According to GL chairman and chief executive Mitsuji Konoshita, the motorcycle leasing operations in Cambodia, conducted through GL’s wholly-owned subsidiary GL Finance (GLF), had reached the break-even point at the end of March and would start making significant profit contributions to the mother company here starting from the current quarter.

GLF was doing about 1,400 units of motorcycles per month at the end of March. Thanks to GL’s exclusive rights to finance the popular HONDA brand and the huge growth potentials in the Cambodian markets, the company has projected that monthly sales would jump to 3,500 units at the end of this year and grow further to about 5,000 units next year. These projections compare to the relatively stable monthly sales of about 7,000 units in Thailand.

“Our Cambodian operations are particularly promising because of the high profit margins and low NPLs,” Mr. Konoshita stated. Against the company’s existing 11.4% NPLs in Thailand (calculating on the basis of 3-month overdue clients), there is no NPLs for the outstanding portfolio of about 8,000 clients in Cambodia while the profit margins there are also substantially higher.

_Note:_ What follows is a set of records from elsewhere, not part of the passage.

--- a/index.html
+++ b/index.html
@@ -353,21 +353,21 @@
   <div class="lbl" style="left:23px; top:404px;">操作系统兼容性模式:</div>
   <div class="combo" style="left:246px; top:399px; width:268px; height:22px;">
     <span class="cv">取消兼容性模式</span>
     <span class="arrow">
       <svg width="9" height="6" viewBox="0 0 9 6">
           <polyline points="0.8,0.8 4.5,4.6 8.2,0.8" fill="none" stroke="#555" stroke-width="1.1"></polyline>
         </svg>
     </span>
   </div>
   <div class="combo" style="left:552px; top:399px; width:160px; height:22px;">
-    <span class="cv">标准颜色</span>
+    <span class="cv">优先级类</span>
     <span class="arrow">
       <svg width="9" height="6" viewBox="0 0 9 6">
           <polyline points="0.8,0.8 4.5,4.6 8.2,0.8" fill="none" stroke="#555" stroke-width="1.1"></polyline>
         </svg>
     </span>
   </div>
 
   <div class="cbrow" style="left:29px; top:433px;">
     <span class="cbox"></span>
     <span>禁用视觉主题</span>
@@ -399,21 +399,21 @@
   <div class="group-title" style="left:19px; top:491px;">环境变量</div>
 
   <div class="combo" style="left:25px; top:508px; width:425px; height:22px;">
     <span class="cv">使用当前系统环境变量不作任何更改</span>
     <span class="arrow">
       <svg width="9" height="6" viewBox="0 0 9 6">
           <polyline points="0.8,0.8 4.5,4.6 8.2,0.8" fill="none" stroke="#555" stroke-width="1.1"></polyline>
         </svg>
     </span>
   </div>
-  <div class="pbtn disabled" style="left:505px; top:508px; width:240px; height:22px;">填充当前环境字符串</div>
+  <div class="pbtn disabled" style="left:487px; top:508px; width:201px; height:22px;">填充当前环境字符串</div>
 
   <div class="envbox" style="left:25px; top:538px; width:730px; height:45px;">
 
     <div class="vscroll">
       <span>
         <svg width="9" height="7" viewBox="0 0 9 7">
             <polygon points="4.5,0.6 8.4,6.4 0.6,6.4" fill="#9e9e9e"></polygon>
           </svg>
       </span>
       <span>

GL achieved a record-high net profit of 357.38 million baht in 2012 but this dropped to 240.31 million baht last year in the face of high provisions for bad and doubtful debts necessitated by late payments from clients because of the economic slowdown.

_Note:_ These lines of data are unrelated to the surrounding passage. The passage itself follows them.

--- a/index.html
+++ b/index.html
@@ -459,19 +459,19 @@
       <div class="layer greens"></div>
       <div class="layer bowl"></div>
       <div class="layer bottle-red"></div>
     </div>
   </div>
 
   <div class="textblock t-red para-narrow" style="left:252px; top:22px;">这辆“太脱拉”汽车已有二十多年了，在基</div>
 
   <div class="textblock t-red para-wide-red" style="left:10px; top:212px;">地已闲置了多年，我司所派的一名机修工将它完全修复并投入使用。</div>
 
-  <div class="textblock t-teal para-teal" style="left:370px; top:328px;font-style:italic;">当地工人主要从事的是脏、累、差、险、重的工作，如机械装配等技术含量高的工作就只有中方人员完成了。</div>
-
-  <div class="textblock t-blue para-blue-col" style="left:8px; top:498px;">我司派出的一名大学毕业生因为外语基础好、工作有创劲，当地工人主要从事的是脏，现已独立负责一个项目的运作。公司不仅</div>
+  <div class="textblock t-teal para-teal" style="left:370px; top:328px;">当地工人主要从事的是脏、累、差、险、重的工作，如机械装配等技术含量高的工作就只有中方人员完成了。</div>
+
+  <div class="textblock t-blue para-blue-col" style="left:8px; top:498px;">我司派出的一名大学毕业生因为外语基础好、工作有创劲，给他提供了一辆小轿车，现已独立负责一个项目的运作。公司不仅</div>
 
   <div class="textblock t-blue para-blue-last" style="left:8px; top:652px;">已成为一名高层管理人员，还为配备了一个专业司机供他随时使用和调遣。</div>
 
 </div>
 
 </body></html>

The company yesterday reported a consolidated net profit of 10.76 million baht in the first quarter this year, a steep decline of 88.13% from the 90.63 million baht net profit in the first quarter last year, which has resulted from the continuously high provisions for bad and doubtful debts as well as higher expenses from the start-up operations in Cambodia.

“Our clients and revenue in Thailand have continued to grow despite the economic slowdown and political uncertainty while (our operations in ) Cambodia are registering very rapid growth,” Mr. Konoshita stated. Thanks to a combination of strong growth potentials, good assets quality and high profit margins, he expected the total profit from Cambodia to match or even surpass that of Thailand within next year.

In an official filing with the SET, the company said total revenue from high-purchase interests and other income in Q1 rose 19.81% from 320.80 million baht last year to 384.38 million baht this year, which took into account the first significant consolidation of 12.29 million baht from the Cambodian subsidiary.

But the higher revenue was weighed down by a substantial increase in reserves for bad and doubtful debts, which rose 98.92% from 60.82 million baht to 120.98 million baht over the same period. The bulk of the reserves was provided for the Thai operations while only about 2 million baht was set aside as mandatory reserve for the Cambodian subsidiary. The Q1 profit was also partly affected by larger expenses from start-up costs in Cambodia.

Mr. Konoshita maintained that the large provisions in Q1 could become a blessing in disguise since a large portion could be reversed into profits once market conditions in Thailand return to normal which, he expected, could happen in the second half this year.

He added that the Q1 numbers should have been the bottom since the company’s overall performance has started to improve starting in Q2 because of better conditions here and rising profit contributions from the Cambodian subsidiary.